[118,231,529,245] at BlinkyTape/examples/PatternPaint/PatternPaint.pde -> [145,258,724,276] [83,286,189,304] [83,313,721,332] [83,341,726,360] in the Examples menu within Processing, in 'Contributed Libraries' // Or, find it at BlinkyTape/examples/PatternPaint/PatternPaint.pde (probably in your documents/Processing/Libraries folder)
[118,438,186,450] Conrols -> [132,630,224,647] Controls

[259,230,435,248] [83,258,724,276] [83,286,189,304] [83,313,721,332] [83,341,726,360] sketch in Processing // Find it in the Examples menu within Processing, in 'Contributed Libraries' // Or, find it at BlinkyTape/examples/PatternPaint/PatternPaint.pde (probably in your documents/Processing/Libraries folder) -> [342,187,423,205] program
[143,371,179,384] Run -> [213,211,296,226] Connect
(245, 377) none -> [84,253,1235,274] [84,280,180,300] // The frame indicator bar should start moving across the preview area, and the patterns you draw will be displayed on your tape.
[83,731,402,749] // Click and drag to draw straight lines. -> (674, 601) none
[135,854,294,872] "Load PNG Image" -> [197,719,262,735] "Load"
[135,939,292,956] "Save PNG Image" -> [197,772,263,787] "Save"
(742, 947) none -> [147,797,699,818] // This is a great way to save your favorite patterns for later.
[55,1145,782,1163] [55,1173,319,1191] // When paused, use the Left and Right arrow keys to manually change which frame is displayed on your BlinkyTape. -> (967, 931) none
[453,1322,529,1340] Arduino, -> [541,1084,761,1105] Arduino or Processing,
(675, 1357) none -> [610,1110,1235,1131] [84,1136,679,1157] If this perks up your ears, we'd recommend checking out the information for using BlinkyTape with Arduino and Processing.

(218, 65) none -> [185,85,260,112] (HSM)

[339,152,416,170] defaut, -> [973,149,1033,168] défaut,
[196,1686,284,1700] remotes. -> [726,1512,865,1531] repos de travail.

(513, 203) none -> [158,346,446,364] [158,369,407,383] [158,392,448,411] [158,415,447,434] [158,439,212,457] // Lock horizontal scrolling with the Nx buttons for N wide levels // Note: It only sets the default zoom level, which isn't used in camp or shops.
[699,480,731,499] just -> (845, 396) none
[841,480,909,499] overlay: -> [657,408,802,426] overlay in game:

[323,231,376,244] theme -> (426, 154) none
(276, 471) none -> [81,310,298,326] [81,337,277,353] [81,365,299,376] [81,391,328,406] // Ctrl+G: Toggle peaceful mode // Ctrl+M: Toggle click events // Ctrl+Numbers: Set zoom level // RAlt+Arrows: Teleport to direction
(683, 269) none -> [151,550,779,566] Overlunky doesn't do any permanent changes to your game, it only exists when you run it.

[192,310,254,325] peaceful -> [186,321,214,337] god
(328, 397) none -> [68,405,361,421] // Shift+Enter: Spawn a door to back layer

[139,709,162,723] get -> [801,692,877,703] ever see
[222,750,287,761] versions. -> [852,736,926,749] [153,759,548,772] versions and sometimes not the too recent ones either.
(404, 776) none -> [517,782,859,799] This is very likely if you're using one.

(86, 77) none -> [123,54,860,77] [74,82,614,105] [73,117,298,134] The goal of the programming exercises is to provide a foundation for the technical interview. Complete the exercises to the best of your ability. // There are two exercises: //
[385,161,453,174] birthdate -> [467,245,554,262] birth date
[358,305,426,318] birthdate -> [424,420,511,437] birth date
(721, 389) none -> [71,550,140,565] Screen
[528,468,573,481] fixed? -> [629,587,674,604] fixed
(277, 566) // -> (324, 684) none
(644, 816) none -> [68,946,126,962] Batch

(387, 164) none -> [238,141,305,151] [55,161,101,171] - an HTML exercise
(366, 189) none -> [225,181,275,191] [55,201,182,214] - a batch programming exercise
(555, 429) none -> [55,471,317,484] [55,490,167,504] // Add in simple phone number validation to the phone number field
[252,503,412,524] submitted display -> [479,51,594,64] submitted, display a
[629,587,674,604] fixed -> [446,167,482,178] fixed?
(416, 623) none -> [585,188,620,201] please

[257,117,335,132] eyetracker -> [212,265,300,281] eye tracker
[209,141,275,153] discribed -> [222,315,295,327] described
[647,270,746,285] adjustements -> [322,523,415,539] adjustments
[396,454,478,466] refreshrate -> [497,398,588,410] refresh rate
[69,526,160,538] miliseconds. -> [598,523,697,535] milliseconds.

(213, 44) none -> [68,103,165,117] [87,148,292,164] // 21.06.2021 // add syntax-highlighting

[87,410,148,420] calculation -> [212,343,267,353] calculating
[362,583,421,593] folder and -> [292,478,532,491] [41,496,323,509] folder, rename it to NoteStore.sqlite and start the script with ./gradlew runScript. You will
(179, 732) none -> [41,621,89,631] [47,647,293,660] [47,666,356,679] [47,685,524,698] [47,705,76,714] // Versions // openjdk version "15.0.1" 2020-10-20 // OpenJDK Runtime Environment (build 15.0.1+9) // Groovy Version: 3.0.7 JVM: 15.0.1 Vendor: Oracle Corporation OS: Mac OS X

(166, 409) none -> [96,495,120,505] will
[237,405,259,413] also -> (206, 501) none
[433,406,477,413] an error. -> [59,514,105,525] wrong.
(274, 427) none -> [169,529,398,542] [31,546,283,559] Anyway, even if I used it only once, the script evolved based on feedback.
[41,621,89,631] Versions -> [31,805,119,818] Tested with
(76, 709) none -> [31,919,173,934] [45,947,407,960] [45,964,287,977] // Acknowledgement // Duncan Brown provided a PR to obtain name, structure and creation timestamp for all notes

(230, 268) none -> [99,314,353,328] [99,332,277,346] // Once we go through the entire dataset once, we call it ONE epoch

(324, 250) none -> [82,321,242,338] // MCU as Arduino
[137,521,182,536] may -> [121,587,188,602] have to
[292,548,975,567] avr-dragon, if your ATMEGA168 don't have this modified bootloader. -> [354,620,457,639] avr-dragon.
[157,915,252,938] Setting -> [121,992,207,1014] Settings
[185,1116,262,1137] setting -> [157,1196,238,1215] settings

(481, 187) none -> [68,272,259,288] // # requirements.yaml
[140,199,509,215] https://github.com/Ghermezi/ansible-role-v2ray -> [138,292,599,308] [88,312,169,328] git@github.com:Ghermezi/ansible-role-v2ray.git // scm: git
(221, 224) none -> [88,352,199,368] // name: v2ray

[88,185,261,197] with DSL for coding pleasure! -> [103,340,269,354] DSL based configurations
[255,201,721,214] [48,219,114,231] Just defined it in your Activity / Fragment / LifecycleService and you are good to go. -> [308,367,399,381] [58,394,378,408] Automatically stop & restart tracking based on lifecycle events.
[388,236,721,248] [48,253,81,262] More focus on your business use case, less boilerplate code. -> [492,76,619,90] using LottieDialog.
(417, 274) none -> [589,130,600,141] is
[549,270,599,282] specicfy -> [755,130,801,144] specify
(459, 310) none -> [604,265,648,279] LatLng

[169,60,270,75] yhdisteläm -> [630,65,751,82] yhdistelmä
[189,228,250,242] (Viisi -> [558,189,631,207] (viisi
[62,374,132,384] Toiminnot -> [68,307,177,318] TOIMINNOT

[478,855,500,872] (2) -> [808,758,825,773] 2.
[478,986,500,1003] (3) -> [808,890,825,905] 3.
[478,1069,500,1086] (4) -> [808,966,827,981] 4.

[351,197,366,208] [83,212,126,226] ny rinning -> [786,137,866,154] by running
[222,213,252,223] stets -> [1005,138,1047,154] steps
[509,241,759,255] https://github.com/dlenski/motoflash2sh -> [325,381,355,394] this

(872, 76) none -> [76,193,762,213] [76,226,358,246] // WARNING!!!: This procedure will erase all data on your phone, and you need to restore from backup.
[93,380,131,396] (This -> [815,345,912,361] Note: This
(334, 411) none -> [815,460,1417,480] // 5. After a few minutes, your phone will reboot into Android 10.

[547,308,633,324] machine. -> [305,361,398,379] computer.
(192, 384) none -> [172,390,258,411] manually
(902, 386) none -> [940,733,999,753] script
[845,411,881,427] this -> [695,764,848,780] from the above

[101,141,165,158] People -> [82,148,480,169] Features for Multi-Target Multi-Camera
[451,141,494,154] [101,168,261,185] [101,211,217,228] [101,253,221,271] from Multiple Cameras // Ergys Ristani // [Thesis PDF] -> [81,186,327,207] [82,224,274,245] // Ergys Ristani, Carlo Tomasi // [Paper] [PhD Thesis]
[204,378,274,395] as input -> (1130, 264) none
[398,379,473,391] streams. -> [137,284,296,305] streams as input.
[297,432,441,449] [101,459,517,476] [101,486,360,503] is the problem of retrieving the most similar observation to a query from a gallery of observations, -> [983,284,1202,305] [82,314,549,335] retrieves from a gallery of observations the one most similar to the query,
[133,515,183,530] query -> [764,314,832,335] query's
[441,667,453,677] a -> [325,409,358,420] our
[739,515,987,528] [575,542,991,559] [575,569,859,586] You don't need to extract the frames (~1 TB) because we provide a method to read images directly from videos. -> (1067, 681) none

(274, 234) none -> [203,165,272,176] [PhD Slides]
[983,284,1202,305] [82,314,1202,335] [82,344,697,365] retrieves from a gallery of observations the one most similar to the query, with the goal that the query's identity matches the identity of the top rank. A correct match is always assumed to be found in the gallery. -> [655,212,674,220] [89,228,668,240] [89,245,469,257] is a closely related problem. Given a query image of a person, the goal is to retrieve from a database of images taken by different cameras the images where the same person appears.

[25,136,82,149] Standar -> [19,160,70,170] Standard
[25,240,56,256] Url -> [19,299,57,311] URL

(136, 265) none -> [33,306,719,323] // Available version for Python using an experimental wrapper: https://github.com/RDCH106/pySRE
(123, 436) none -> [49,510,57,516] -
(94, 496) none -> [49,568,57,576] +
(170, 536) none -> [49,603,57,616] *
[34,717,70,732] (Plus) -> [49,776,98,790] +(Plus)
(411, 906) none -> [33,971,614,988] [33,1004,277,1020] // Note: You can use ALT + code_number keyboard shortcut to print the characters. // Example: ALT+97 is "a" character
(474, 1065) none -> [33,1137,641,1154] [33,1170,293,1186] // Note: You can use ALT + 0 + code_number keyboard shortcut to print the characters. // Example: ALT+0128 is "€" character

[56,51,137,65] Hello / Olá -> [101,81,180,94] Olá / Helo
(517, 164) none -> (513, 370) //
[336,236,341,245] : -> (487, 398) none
————
### Problem statement
Nothing but the lines from the one with "(411, 906) none" to the last line of the data should appear in the answer, each exactly as it stands.

### Output of the task
(411, 906) none -> [33,971,614,988] [33,1004,277,1020] // Note: You can use ALT + code_number keyboard shortcut to print the characters. // Example: ALT+97 is "a" character
(474, 1065) none -> [33,1137,641,1154] [33,1170,293,1186] // Note: You can use ALT + 0 + code_number keyboard shortcut to print the characters. // Example: ALT+0128 is "€" character

[56,51,137,65] Hello / Olá -> [101,81,180,94] Olá / Helo
(517, 164) none -> (513, 370) //
[336,236,341,245] : -> (487, 398) none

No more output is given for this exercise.